これからの資材調達(2)
会社名:株式会社プログレス・パートナーズ
投稿者名:シニア・マネージャ 阿部浩義
〜事業統合で集中購買の効果が出ないワケ〜
   
 
今こそ戦略会計を実施するとき!その必要性とは?

昨今、M&A(企業統合&買収)に関するニュースがテレビ・新聞の紙面を賑わせています。
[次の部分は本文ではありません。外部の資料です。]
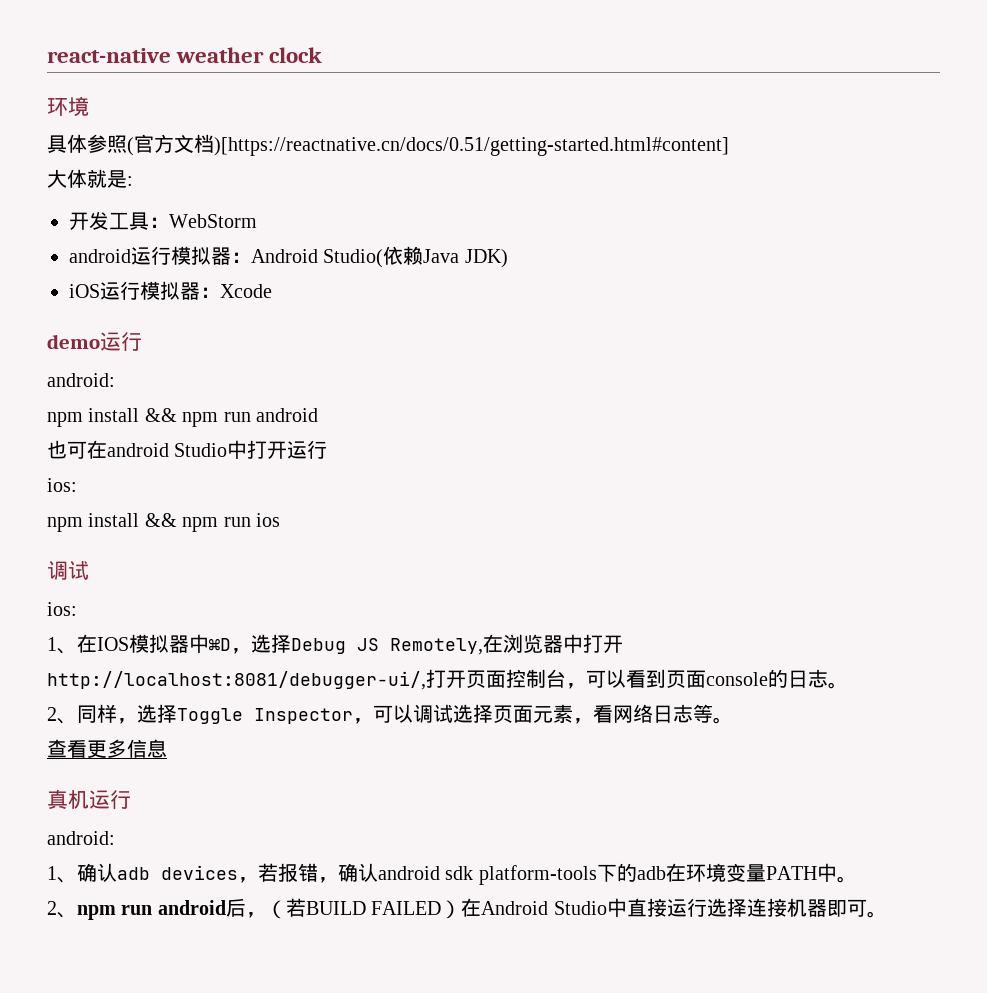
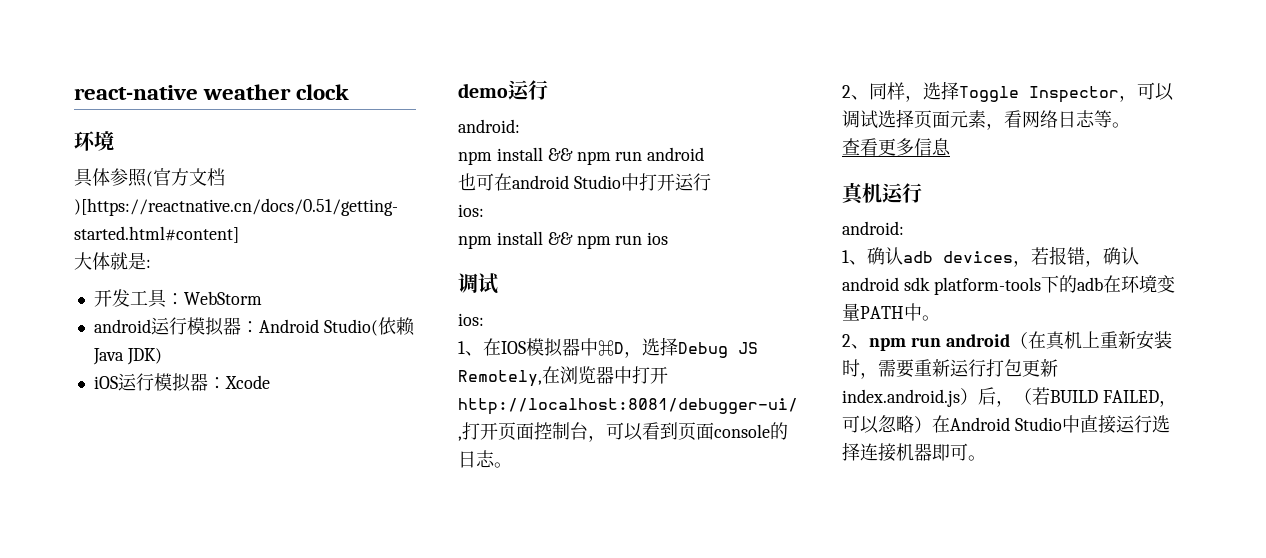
- 2、npm run android后，（若BUILD FAILED）在Android Studio中直接运行选择连接机器即可。
+ 2、npm run android（在真机上重新安装时，需要重新运行打包更新index.android.js）后，（若BUILD FAILED，可以忽略）在Android Studio中直接运行选择连接机器即可。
M&Aでの期待効果に必ずと言っていいほど出てくる項目が「集中購買による資材調達コストの削減」です。
実際、好業績企業の30%が、特に集中購買によるコスト削減活動に注力しているという調査結果もあります(2007年9月5日「購買・調達に関する実態調査」)。
しかし、M&Aを行った企業のすべてがその恩恵にあずかっているわけではありません。
特に製造業ではその統合効果が出にくいと言われていますがなぜでしょうか。

その理由は、製品特性とそれぞれの「調達市場」・「調達モデル」との関係にあります。
調達市場とは、バイヤーとサプライヤの取引の場であり、調達モデルとは、一言で言えば[量の括(くく)り方+買い方]になります。
2社の事業を統合した場合に、うまく同じ特性の製品・サービスが重なれば、集中購買の効果を出せます。
しかし、特に補完型統合・買収という自社が入り込めていない市場に関わる事業を買収・統合する形態では、特性の異なる製品(ex.)受注少数生産vs見込大量生産)のそれぞれ対応する調達市場の能力、調達モデルの違いから、期待していた資材の「量の括り」ができず、サプライヤに量をコミットしてのコストダウンが困難になります。
では、どうすれば特性の異なる製品市場で「量の効果」を出せるのでしょうか。

それには、調達市場と調達モデルを見直し、今まで「点」で捉えていた括(くく)りの視点を「面」の視点に変えることが必要になります。
「モノを買う」調達から「機能を買う」調達によって点から面へ、調達モデルが広がり、括りの効果を生むチャンスができます。